Lassen Sie uns über Qualitätsrisiken sprechen. Wie wirken sich diese auf die Lieferkette aus?

Heiko Schwarz: Sie haben enorme Auswirkungen und sie sind höchst aktuell. Qualitätsprobleme in Lieferketten haben 2024 um 22 Prozent zugenommen. Hauptgründe sind Standortwechsel von Zulieferern z. B. durch Near- oder Friendshoring oder strengere Gefahrgutvorschriften. Ein besonders besorgniserregender Trend ist zudem der Anstieg fehlerhafter Komponentenlieferungen um 14 Prozent. Dies führt zu Produktionsverzögerungen, steigenden Kosten und im schlimmsten Fall zu extrem teuren und imageschädigenden Produktrückrufen. Zudem stieg die Zahl gefährlicher Stoffe in Lieferungen um 54 Prozent, was zu verstärkten behördlichen Kontrollen, Strafzahlungen und potenziellen Reputationsverlusten führt.
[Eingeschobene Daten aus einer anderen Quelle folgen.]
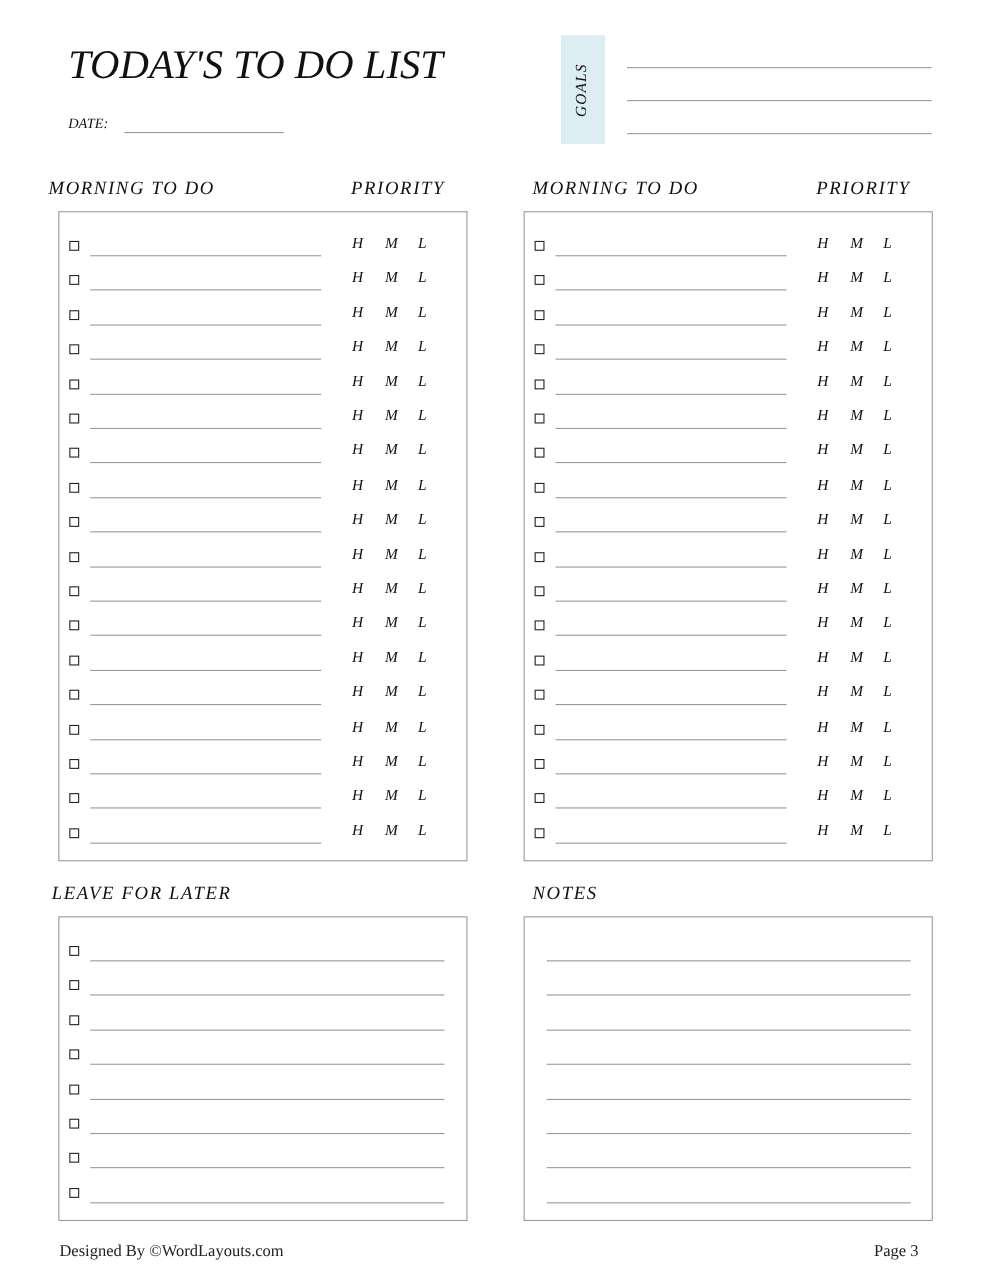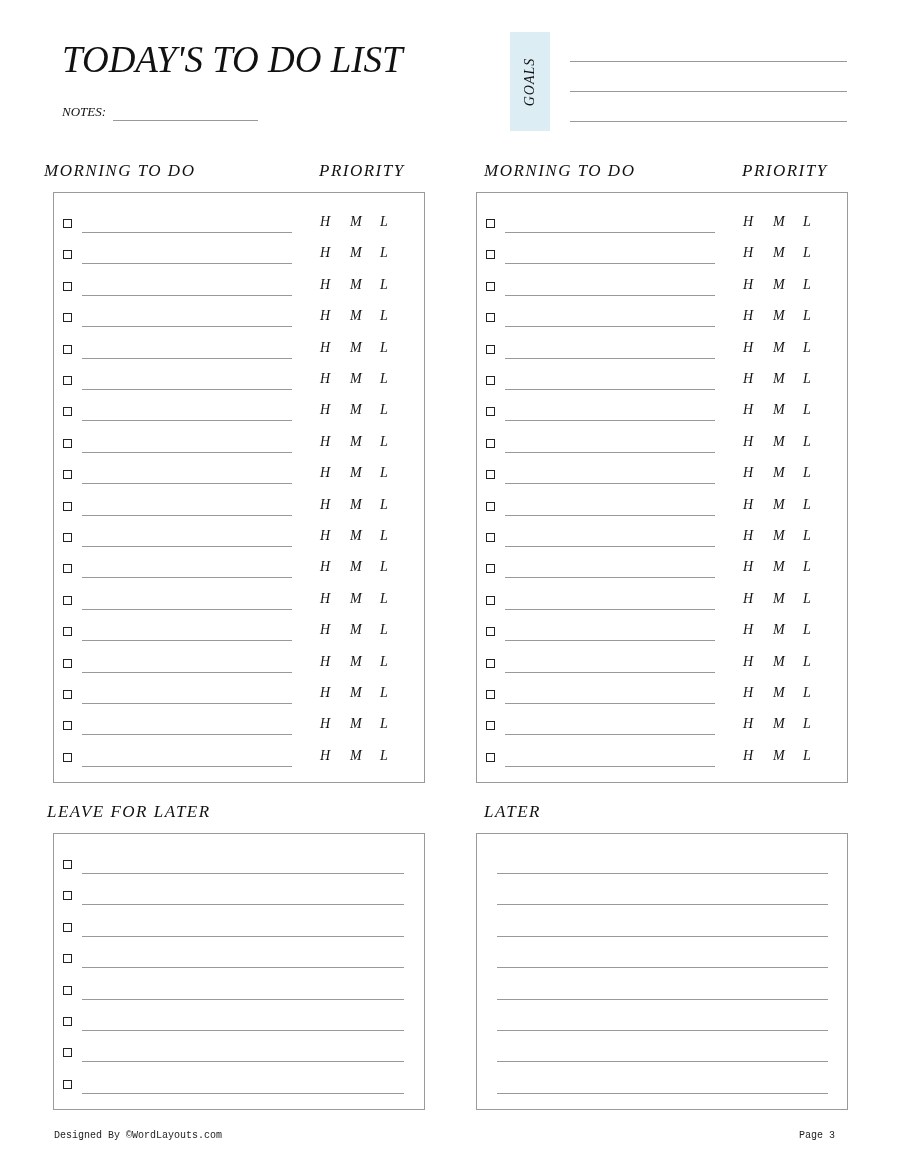--- a/index.html
+++ b/index.html
@@ -23,7 +23,7 @@
 <body>
 
 <div class="abs title">TODAY'S TO DO LIST</div>
-<div class="abs date-label">NOTES:</div>
+<div class="abs date-label">DATE:</div>
 <div class="abs date-line"></div>
 
 <div class="abs goals-tab">

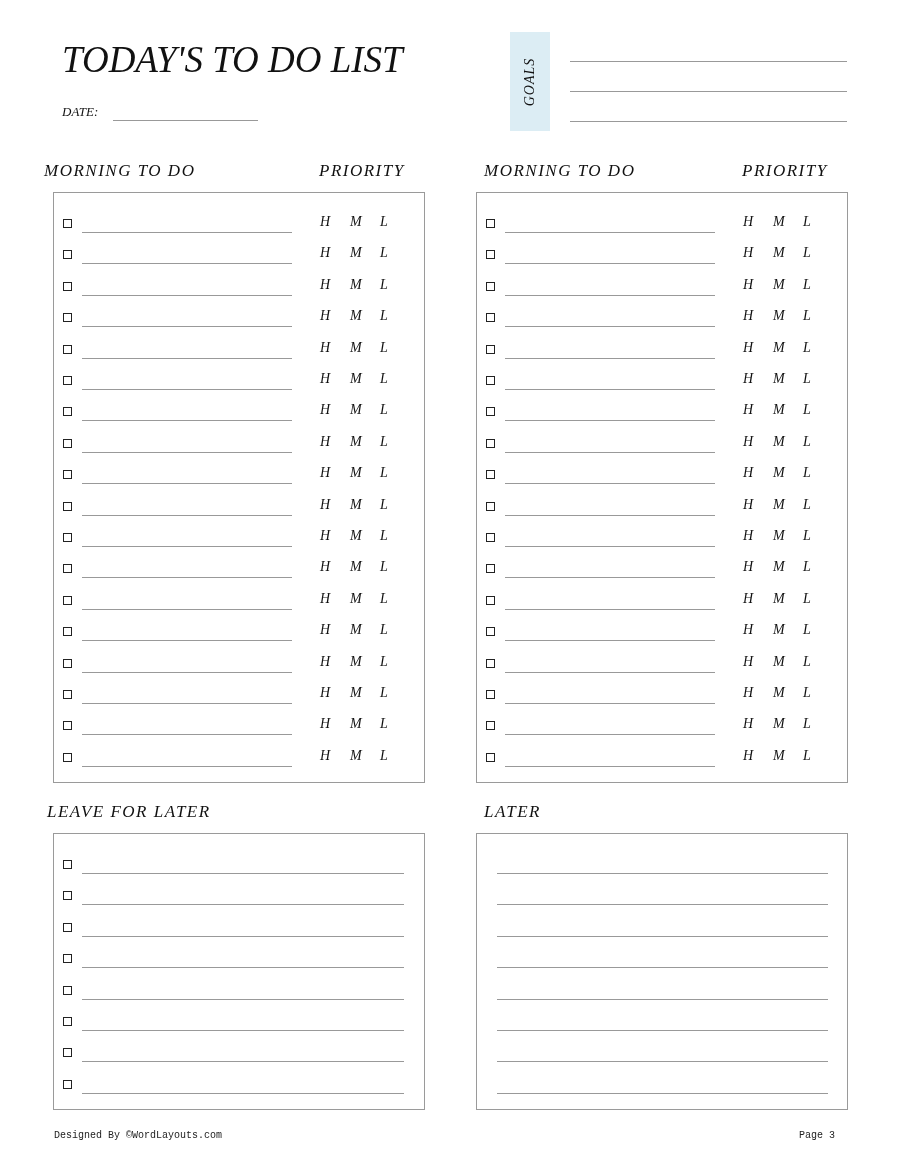--- a/index.html
+++ b/index.html
@@ -331,7 +331,7 @@
     </div>
   </div>
 
-<div class="abs sec-title" style="left:484px; top:802px">LATER</div>
+<div class="abs sec-title" style="left:484px; top:802px">NOTES</div>
 <div class="abs box" id="notes-box" style="left:476px; top:833px; width:372px; height:277px">
     <div style="position: absolute; left: 20px; width: 331px; top: 39px; border-top: 1px solid rgb(153, 153, 153);"></div>
     <div style="position: absolute; left: 20px; width: 331px; top: 70.4px; border-top: 1px solid rgb(153, 153, 153);"></div>

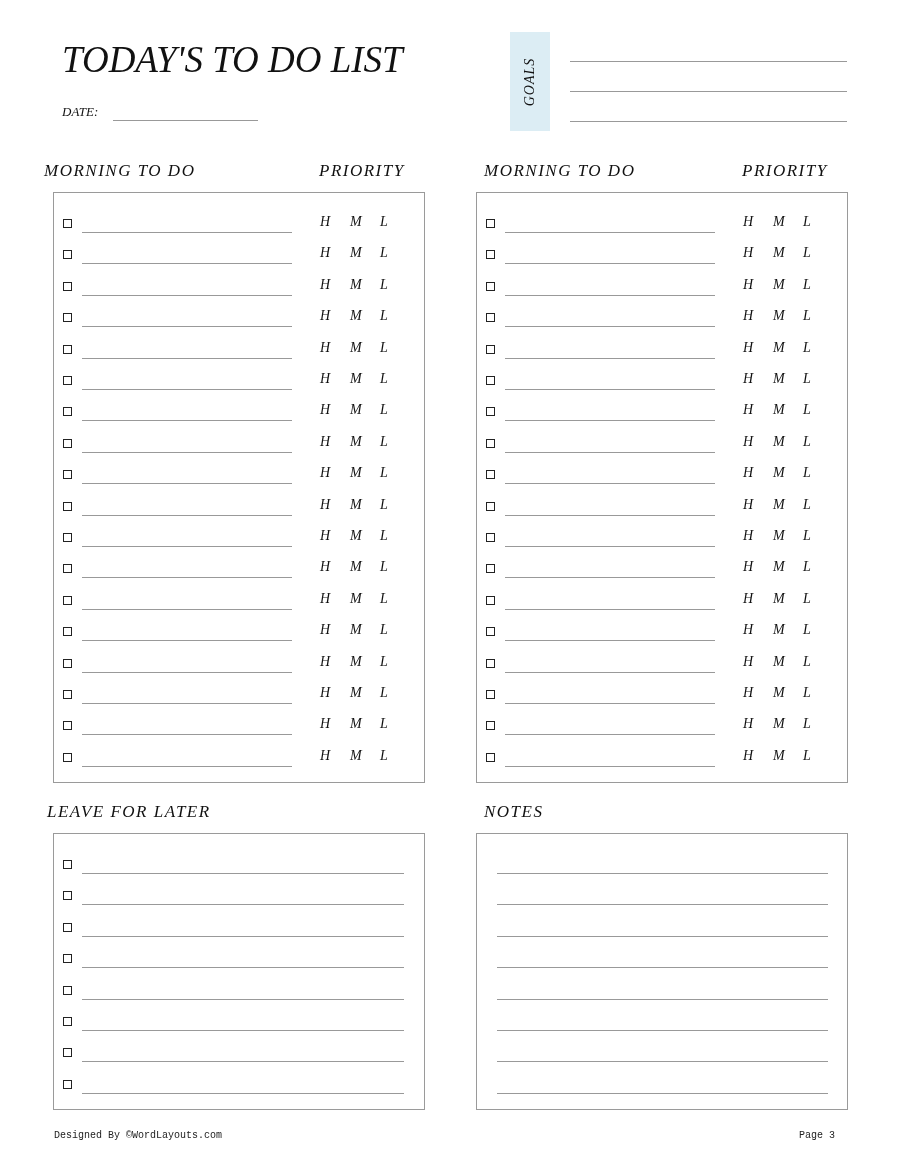--- a/index.html
+++ b/index.html
@@ -17,7 +17,7 @@
   .cb { position: absolute; left: 9px; top: 0; width: 9px; height: 9px; border: 1px solid #222; box-sizing: border-box; }
   .rline { position: absolute; left: 28px; top: 13px; border-top: 1px solid #999; }
   .prio { position: absolute; top: -5px; font-size: 14px; font-style: italic; font-family: "Liberation Serif", serif; }
-  .footer { font-family: Liberation Mono, monospace; font-size: 10px; color: #222; }
+  .footer { font-family: Liberation Serif, serif; font-size: 15px; color: #222; }
 </style>
 </head>
 <body>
Friendshoring bezeichnet einen neuen Weg in den Beziehungen zwischen Staaten. Der internationale Handel wird auf Länder mit gemeinsamen Werten beschränkt.
Friendshoring bezeichnet einen neuen Weg in den Beziehungen zwischen Staaten. Der internationale Handel wird auf Länder mit gemeinsamen Werten beschränkt. (Bild: Unsplash Chattersnap)
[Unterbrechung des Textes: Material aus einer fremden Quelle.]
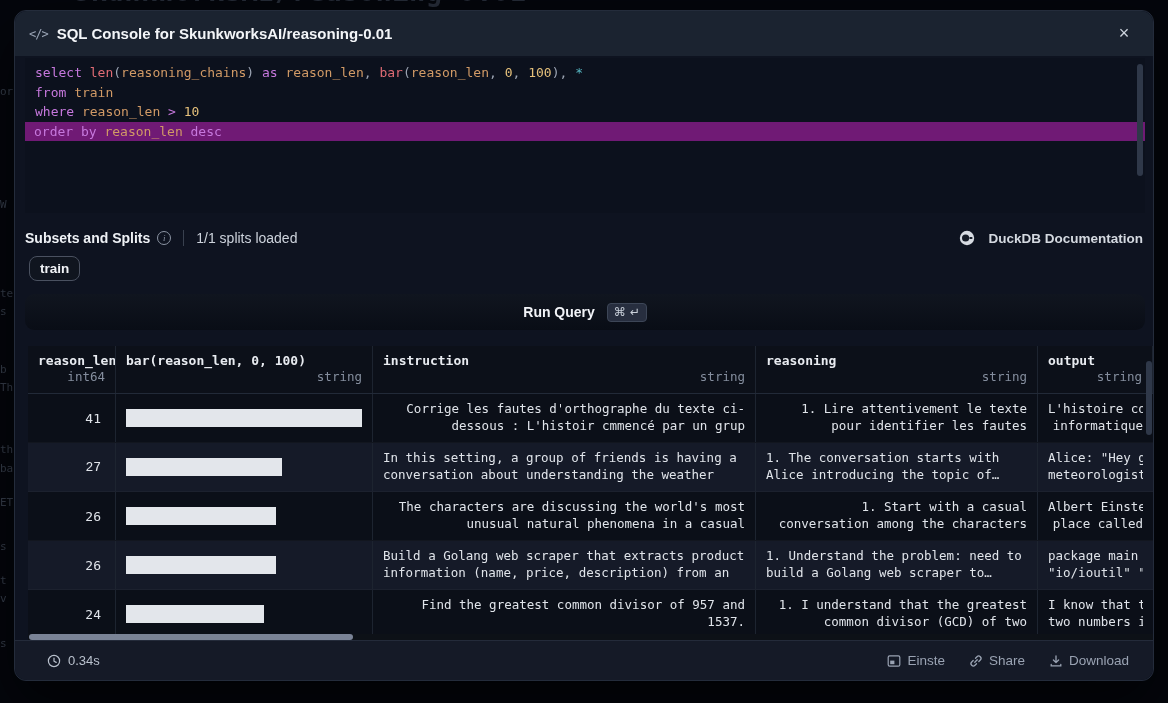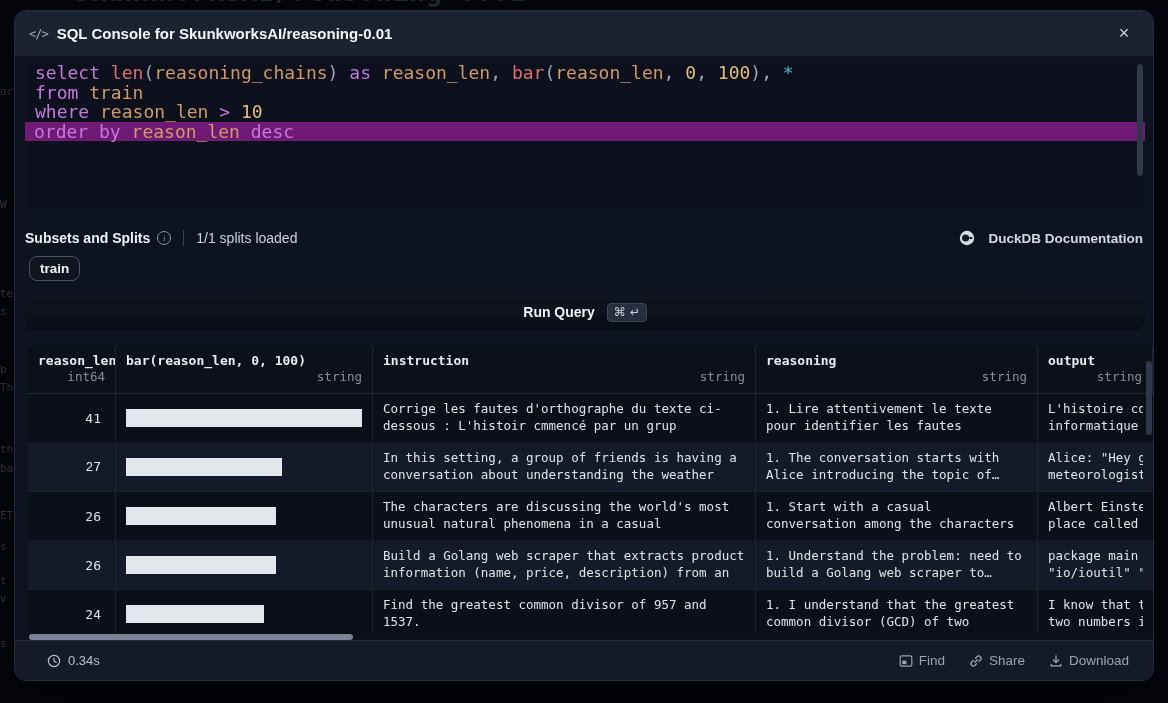--- a/index.html
+++ b/index.html
@@ -48,7 +48,7 @@
   }
   .code-line {
     position:relative; height:19.5px; line-height:19.5px; padding-left:10px;
-    font-family:"DejaVu Sans Mono", monospace; font-size:18px; white-space:pre;
+    font-family:"DejaVu Sans Mono", monospace; font-size:13px; white-space:pre;
   }
   .code-line.active { background:#701a75;padding-left:9px; }
   .code-lines { padding-top:5px; }

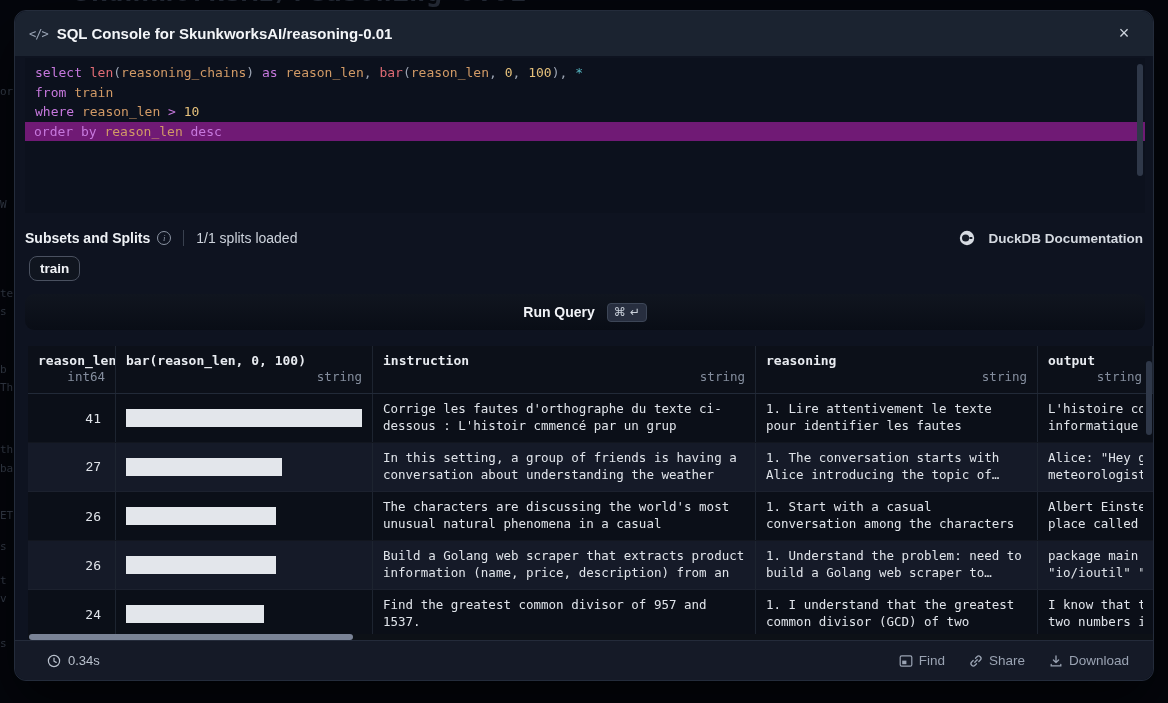--- a/index.html
+++ b/index.html
@@ -107,7 +107,7 @@
   .th .cname { font-size:13px; font-weight:bold; color:#e8ebf0; white-space:nowrap; }
   .th .ctype { font-size:12.5px; color:#848d9d; margin-top:1px;text-align:right; }
   .trow { display:flex; height:49px; border-bottom:1px solid rgba(255,255,255,.03); }
-  .trow.odd  { background:#0b0f18; }
+  .trow.odd  { background:#0b0f18;text-align:right; }
   .trow.even { background:#151a28; }
   .td {
     border-right:1px solid #1d2430; overflow:hidden;

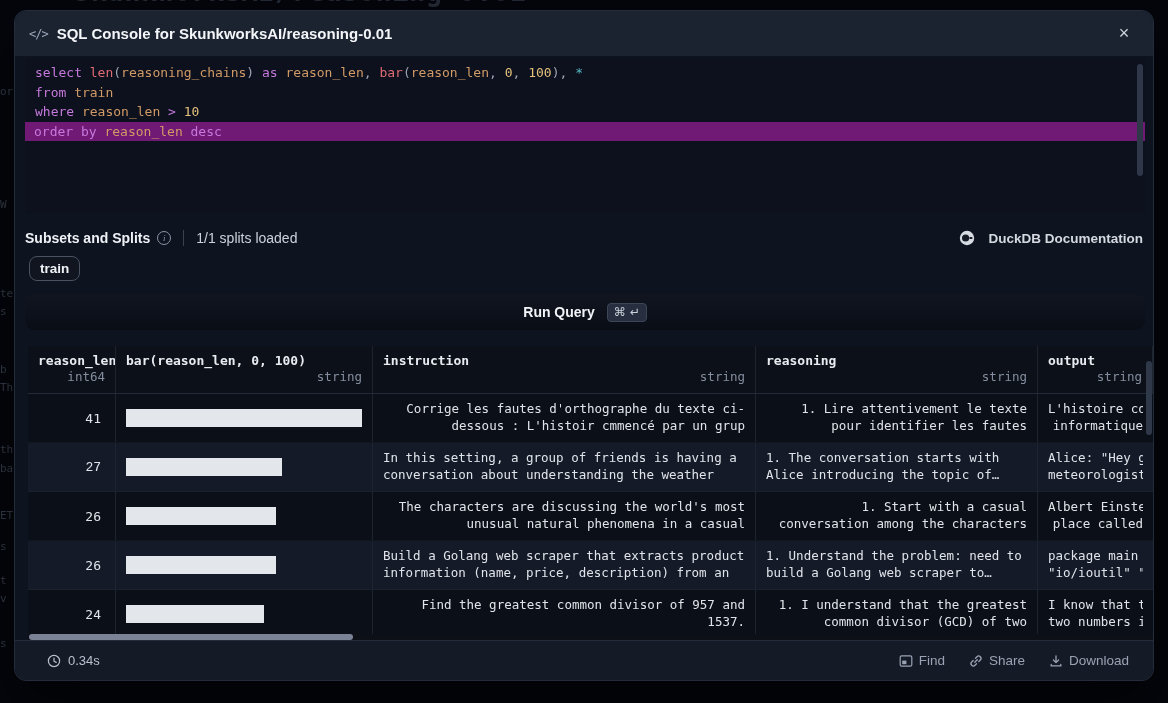--- a/index.html
+++ b/index.html
@@ -157,7 +157,7 @@
     <div class="bg-frag" style="top: 381px;">Th</div>
     <div class="bg-frag" style="top: 443px;">tha</div>
     <div class="bg-frag" style="top: 462px;">ba</div>
-    <div class="bg-frag" style="top: 509px;">ET</div>
+    <div class="bg-frag" style="top: 496px;">ET</div>
     <div class="bg-frag" style="top: 540px;">s</div>
     <div class="bg-frag" style="top: 574px;">t</div>
     <div class="bg-frag" style="top: 592px;">v</div>

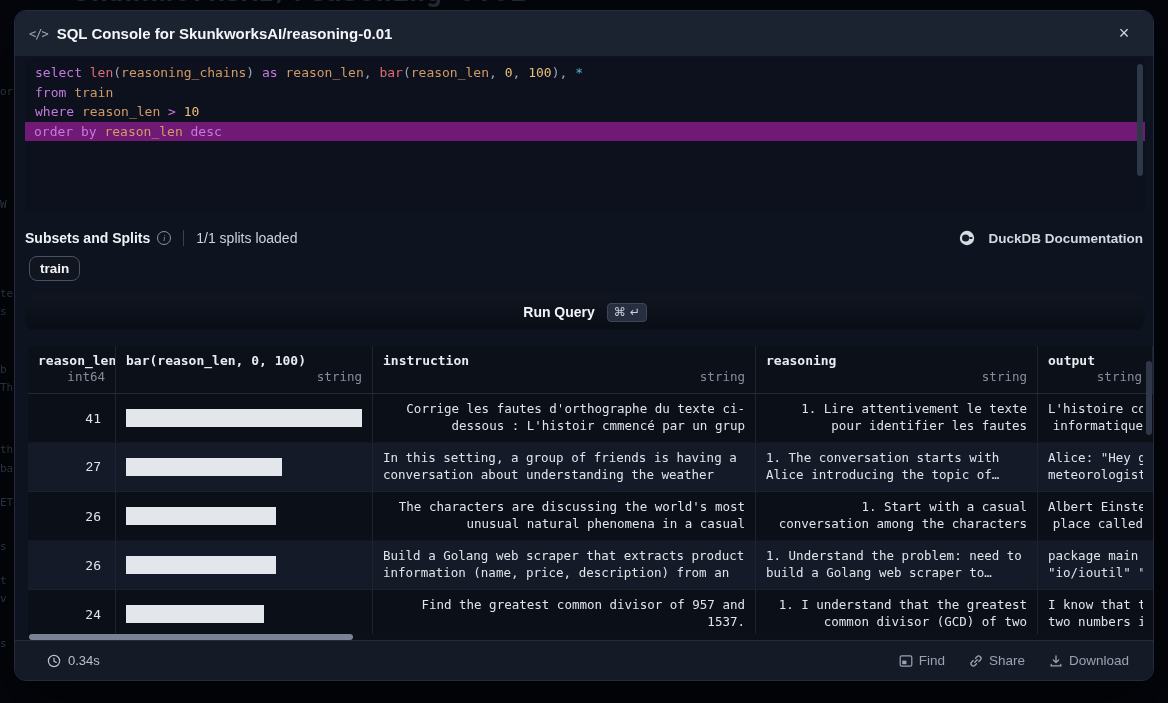--- a/index.html
+++ b/index.html
@@ -329,7 +329,7 @@
           <rect x="1.2" y="1.8" width="11.6" height="10.4" rx="1.5" fill="none" stroke="#9aa3b3" stroke-width="1.2"></rect>
           <rect x="3.2" y="6.6" width="4.2" height="3.6" fill="#9aa3b3"></rect>
         </svg>
-        <span>Find</span>
+        <span>Einste</span>
       </span>
       <span class="footer-btn">
         <svg class="icon-svg" width="14" height="14" viewBox="0 0 14 14">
Welche Lehren können Unternehmen aus diesen Entwicklungen ziehen?

Heiko Schwarz: Die wichtigste Erkenntnis ist, dass Unternehmen ihre Lieferketten proaktiv managen müssen und nichts dem Zufall überlassen sollten. Eine enge Zusammenarbeit mit Lieferanten, transparente Kommunikation, ergänzt durch datenbasierte Risikoanalyse sind entscheidende Aspekte, um diese Risiken zu senken. Wer Silo-Denken abbaut und eine integrierte Risikobetrachtung anwendet, kann nicht nur Risiken minimieren, sondern auch neue Geschäfts- und Innovationspotenziale erschließen.

Abschließend: Wie schätzen Sie die künftigen Risiken und Chancen in globalen Lieferketten ein?

Heiko Schwarz: Generell wird die Komplexität zweifelsohne weiter zunehmen. Zudem stehen Unternehmen vor wachsenden geopolitischen Unsicherheiten, klimatischen Herausforderungen und steigenden Nachhaltigkeitsanforderungen. Dieses Spannungsfeld wird nicht kleiner und Unternehmen, die frühzeitig auf Veränderungen reagieren, flexible Strategien entwickeln und Risiken aktiv steuern, werden die Chancen nutzen und langfristig ihren Wettbewerbsvorsprung ausbauen, anstatt Supply Chain Probleme aufwendig, zeitintensiv und kostspielig auszubügeln.